**TASK PROMPT**
Repeat exactly, and only, the lines running from the one that holds "total quantity: 49 -> 51" to the end of the records.

**DATASET EXTRACT**
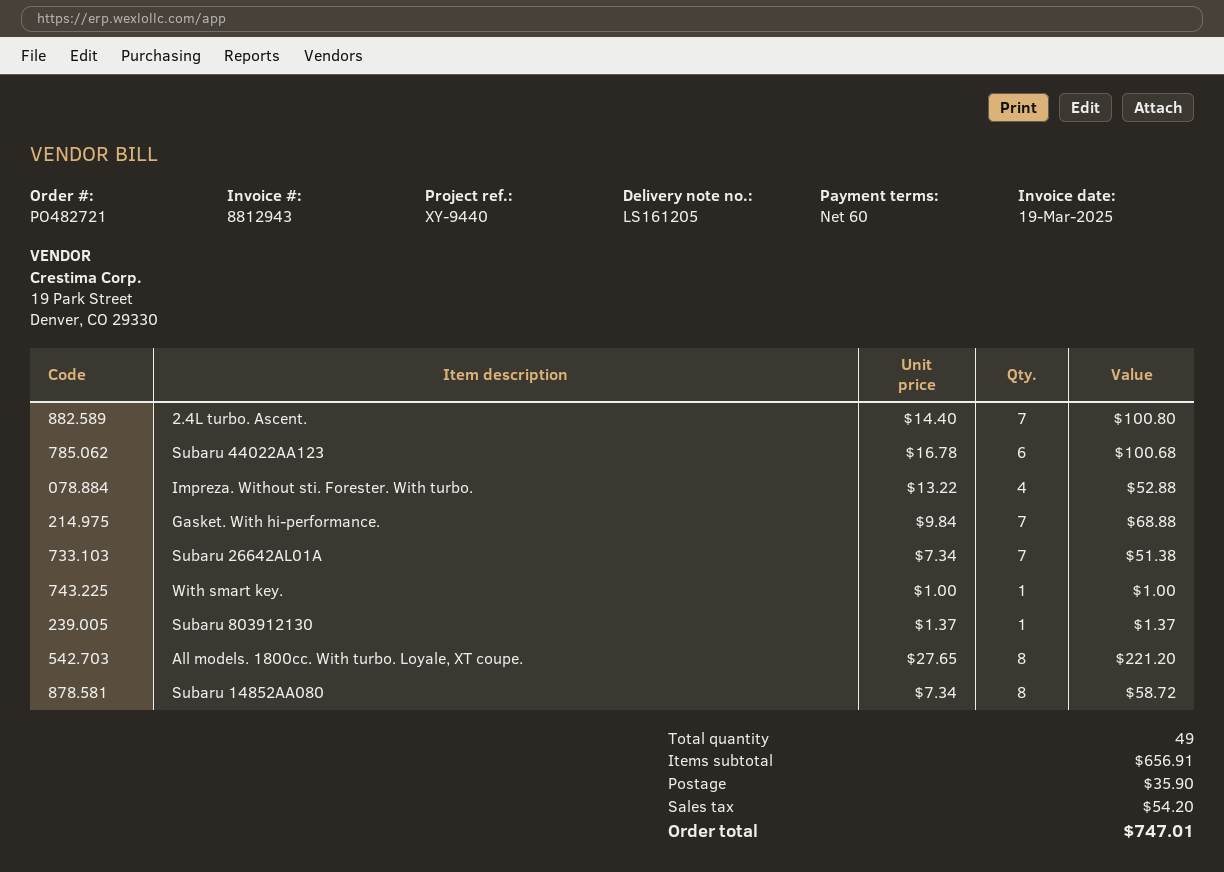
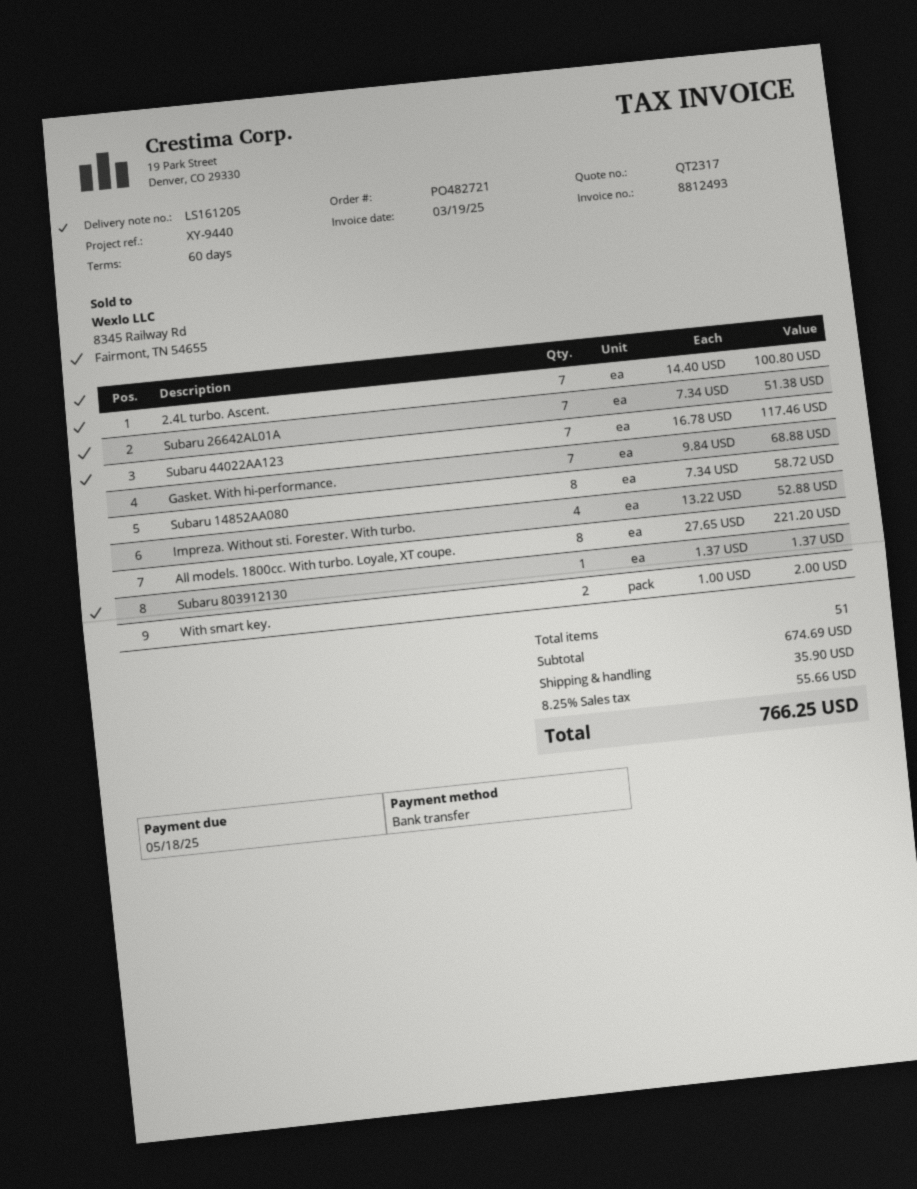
invoice number: 8812943 -> 8812493
Subaru 44022AA123: 6 x 16.78 = 100.68 -> 7 x 16.78 = 117.46
With smart key.: 1 x 1.00 = 1.00 -> 2 x 1.00 = 2.00
total quantity: 49 -> 51
subtotal: 656.91 -> 674.69
tax: 54.20 -> 55.66
total: 747.01 -> 766.25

**ANSWER**
total quantity: 49 -> 51
subtotal: 656.91 -> 674.69
tax: 54.20 -> 55.66
total: 747.01 -> 766.25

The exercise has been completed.